In the cardiovascular system, CD38 overactivation during myocardial ischemia-reperfusion injury depletes NADP(H), promotes calcium overload, and generates excess reactive oxygen species (ROS). CD38 deficiency or pharmacological inhibition activates protective SIRT1/FOXOs and Sirt3/FOXO3 antioxidant pathways, reduces infarct size, and preserves cardiac contractility. In atherosclerosis, CD38 regulates macrophage lysosomal cholesterol handling via the NAADP pathway, and its loss disrupts autophagic flux and activates the NLRP3 inflammasome, accelerating coronary arterial wall thickening. In heart failure, CD38 promotes cardiac hypertrophy and fibrosis through Ca²⁺-NFAT signaling and SIRT3 inhibition. In arrhythmia models, CD38-driven calcium dysregulation activates CaMKII and TRPM2 channels, predisposing to atrial fibrillation.
In the brain, CD38 is implicated in neuroinflammation by activating microglia and astrocytes, elevating pro-inflammatory cytokines (IL-1β, IL-6, TNF-α), and depleting NAD+—a cofactor critical for neuronal energy metabolism and sirtuin-dependent neuroprotection. In Alzheimer's disease models, CD38 activity correlates with amyloid-beta accumulation and tau hyperphosphorylation, partly through NAD+ reduction impairing SIRT1-mediated clearance mechanisms. In stroke and cerebral ischemia, CD38 exacerbates neuronal death via calcium excitotoxicity and oxidative damage. In depression and psychiatric disorders, CD38 influences oxytocin signaling in the hypothalamus, with polymorphisms in the CD38 gene associated with social behavior deficits and mood dysregulation.
Several CD38 inhibitors are highlighted as promising: luteolinidin, the thiazoloquinazolinone compound 78c, the orally bioavailable MK-0159, and the FDA-approved anti-CD38 monoclonal antibody daratumumab. These agents show efficacy across both cardiac and neural injury models, supporting the concept of CD38 as a heart-brain axis therapeutic target.

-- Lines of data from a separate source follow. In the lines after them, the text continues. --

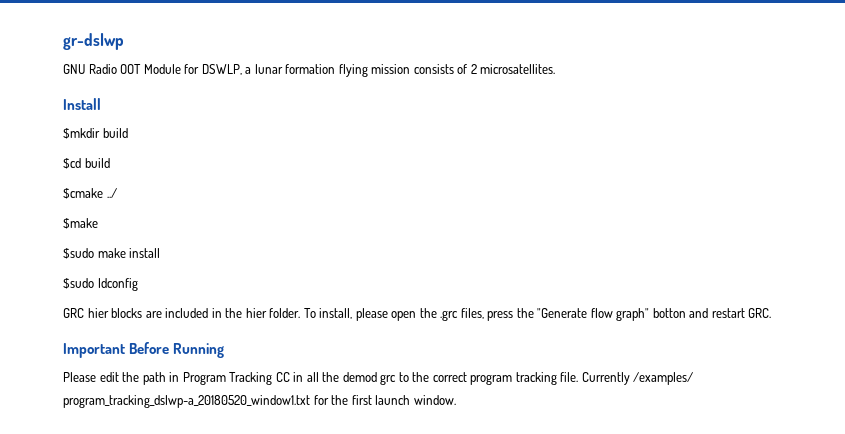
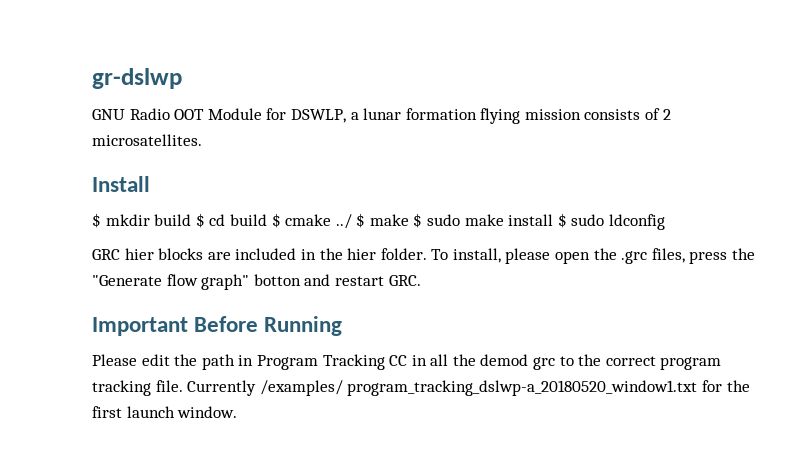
- $mkdir build
- $cd build
- $cmake ../
- $make
- $sudo make install
- $sudo ldconfig
+ $ mkdir build $ cd build $ cmake ../ $ make $ sudo make install $ sudo ldconfig

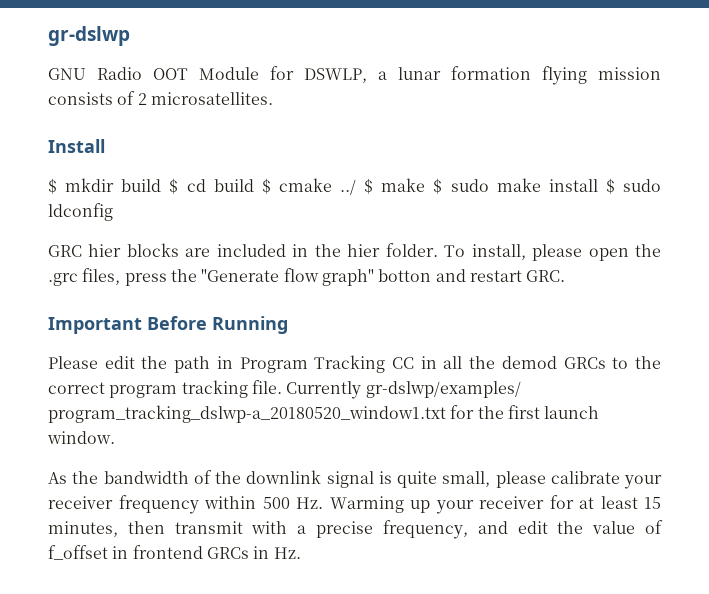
- Please edit the path in Program Tracking CC in all the demod grc to the correct program tracking file.
+ Please edit the path in Program Tracking CC in all the demod GRCs to the correct program tracking file.
- Currently /examples/ program_tracking_dslwp-a_20180520_window1.txt for the first launch window.
+ Currently gr-dslwp/examples/ program_tracking_dslwp-a_20180520_window1.txt for the first launch window.
+ As the bandwidth of the downlink signal is quite small, please calibrate your receiver frequency within 500 Hz. Warming up your receiver for at least 15 minutes, then transmit with a precise frequency, and edit the value of f_offset in frontend GRCs in Hz.

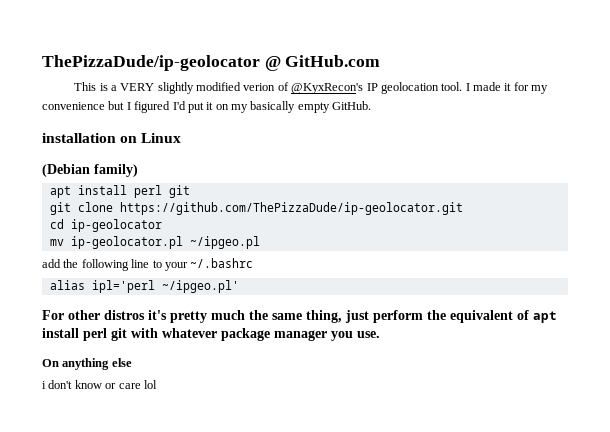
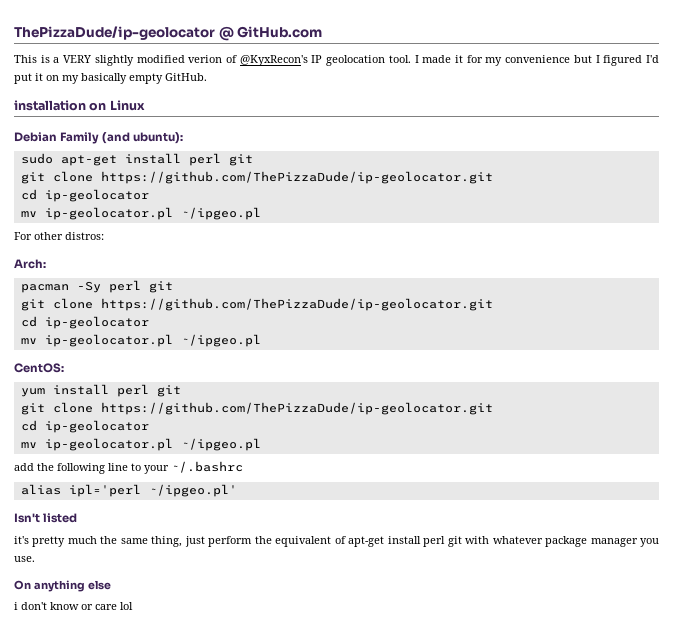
- (Debian family)
- apt install perl git
+ Debian Family (and ubuntu):
+ sudo apt-get install perl git
+ git clone https://github.com/ThePizzaDude/ip-geolocator.git
+ cd ip-geolocator
+ mv ip-geolocator.pl ~/ipgeo.pl
+ For other distros:
+ Arch:
+ pacman -Sy perl git
+ git clone https://github.com/ThePizzaDude/ip-geolocator.git
+ cd ip-geolocator
+ mv ip-geolocator.pl ~/ipgeo.pl
+ CentOS:
+ yum install perl git
- For other distros it's pretty much the same thing, just perform the equivalent of apt install perl git with whatever package manager you use.
+ Isn't listed
+ it's pretty much the same thing, just perform the equivalent of apt-get install perl git with whatever package manager you use.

The authors call for large randomized clinical trials and more mechanistic studies—particularly in HFpEF and combined heart-brain disease populations—to determine the safety and efficacy of CD38-targeted interventions in humans.
Key Findings
- CD38 drives myocardial I/R injury via NADP(H) depletion, calcium overload, and ROS; its inhibition activates SIRT1/SIRT3 antioxidant pathways.

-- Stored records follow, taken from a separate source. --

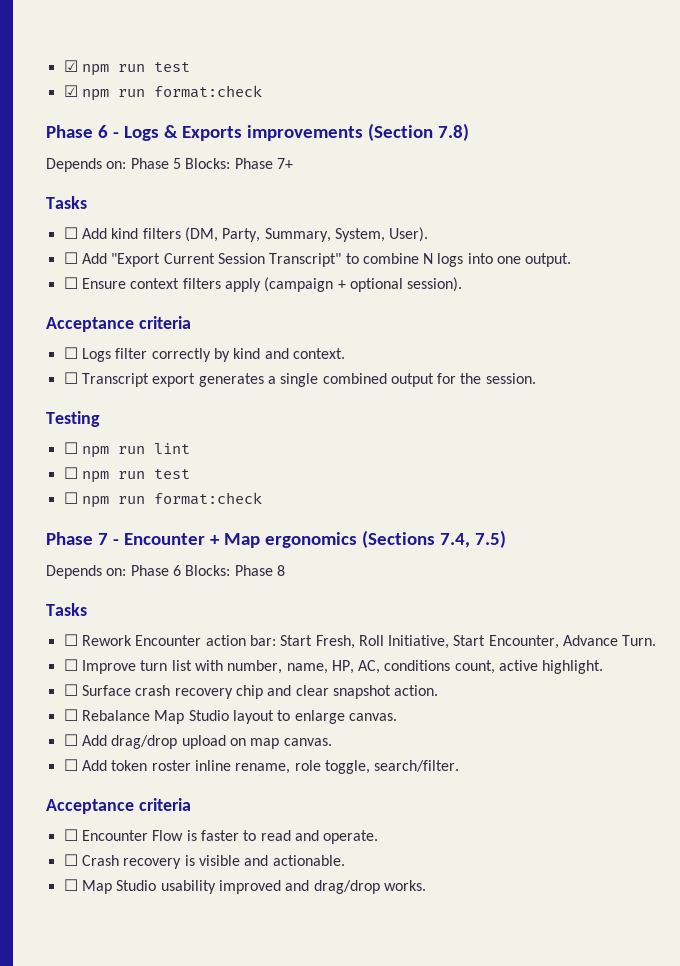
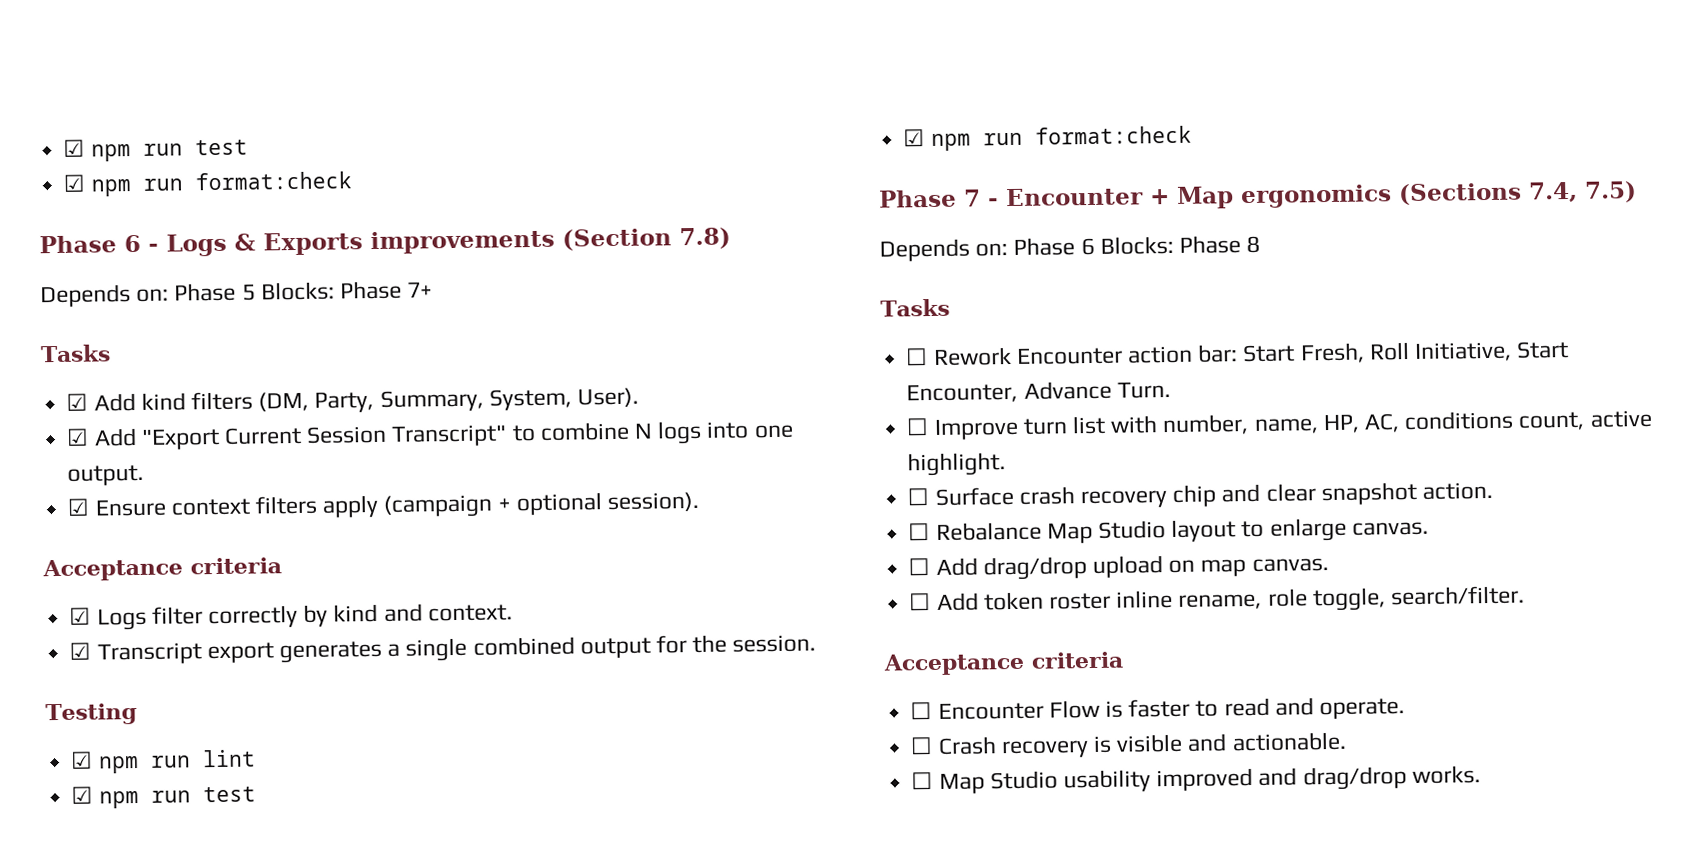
- ☐ Add kind filters (DM, Party, Summary, System, User).
+ ☑ Add kind filters (DM, Party, Summary, System, User).
- ☐ Add "Export Current Session Transcript" to combine N logs into one output.
+ ☑ Add "Export Current Session Transcript" to combine N logs into one output.
- ☐ Ensure context filters apply (campaign + optional session).
+ ☑ Ensure context filters apply (campaign + optional session).
- ☐ Logs filter correctly by kind and context.
+ ☑ Logs filter correctly by kind and context.
- ☐ Transcript export generates a single combined output for the session.
+ ☑ Transcript export generates a single combined output for the session.
- ☐ npm run lint
- ☐ npm run test
- ☐ npm run format:check
+ ☑ npm run lint
+ ☑ npm run test
+ ☑ npm run format:check

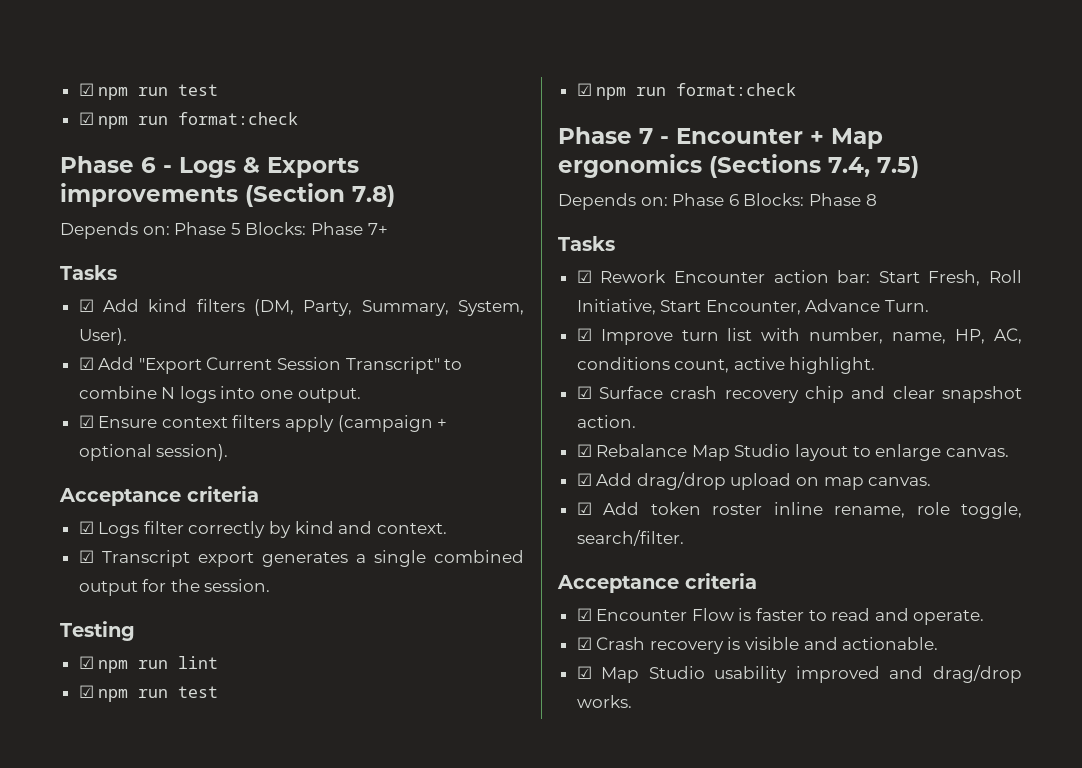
- ☐ Rework Encounter action bar: Start Fresh, Roll Initiative, Start Encounter, Advance Turn.
+ ☑ Rework Encounter action bar: Start Fresh, Roll Initiative, Start Encounter, Advance Turn.
- ☐ Improve turn list with number, name, HP, AC, conditions count, active highlight.
+ ☑ Improve turn list with number, name, HP, AC, conditions count, active highlight.
- ☐ Surface crash recovery chip and clear snapshot action.
+ ☑ Surface crash recovery chip and clear snapshot action.
- ☐ Rebalance Map Studio layout to enlarge canvas.
+ ☑ Rebalance Map Studio layout to enlarge canvas.
- ☐ Add drag/drop upload on map canvas.
+ ☑ Add drag/drop upload on map canvas.
- ☐ Add token roster inline rename, role toggle, search/filter.
+ ☑ Add token roster inline rename, role toggle, search/filter.
- ☐ Encounter Flow is faster to read and operate.
+ ☑ Encounter Flow is faster to read and operate.
- ☐ Crash recovery is visible and actionable.
+ ☑ Crash recovery is visible and actionable.
- ☐ Map Studio usability improved and drag/drop works.
+ ☑ Map Studio usability improved and drag/drop works.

- CD38 loss disrupts macrophage lysosomal cholesterol efflux and autophagic flux, accelerating coronary atherosclerosis via NLRP3 inflammasome activation.
- In the brain, CD38 contributes to Alzheimer's disease, neuroinflammation, stroke, and depression through NAD+ depletion and calcium dysregulation.
- CD38 inhibitors (luteolinidin, 78c, MK-0159, daratumumab) show protective effects across both cardiac and neurological disease models.
- CD38 gene polymorphisms are linked to altered oxytocin signaling, social behavior deficits, and psychiatric vulnerability.
Methodology
This is a narrative review synthesizing preclinical animal studies (CD38 knockout mice, pharmacological inhibitor models), clinical observations (case reports, bioinformatics analyses), and mechanistic cell biology data. No original experimental data were generated; conclusions are drawn from aggregated published literature across cardiovascular and neuroscience fields.
Study Limitations
As a narrative review, it is subject to selection bias and does not include meta-analytic quantification of effect sizes. Most mechanistic evidence derives from rodent knockout and pharmacological models, limiting direct translation to human disease. Large randomized clinical trials specifically targeting CD38 in cardiovascular or neurological disorders have not yet been conducted.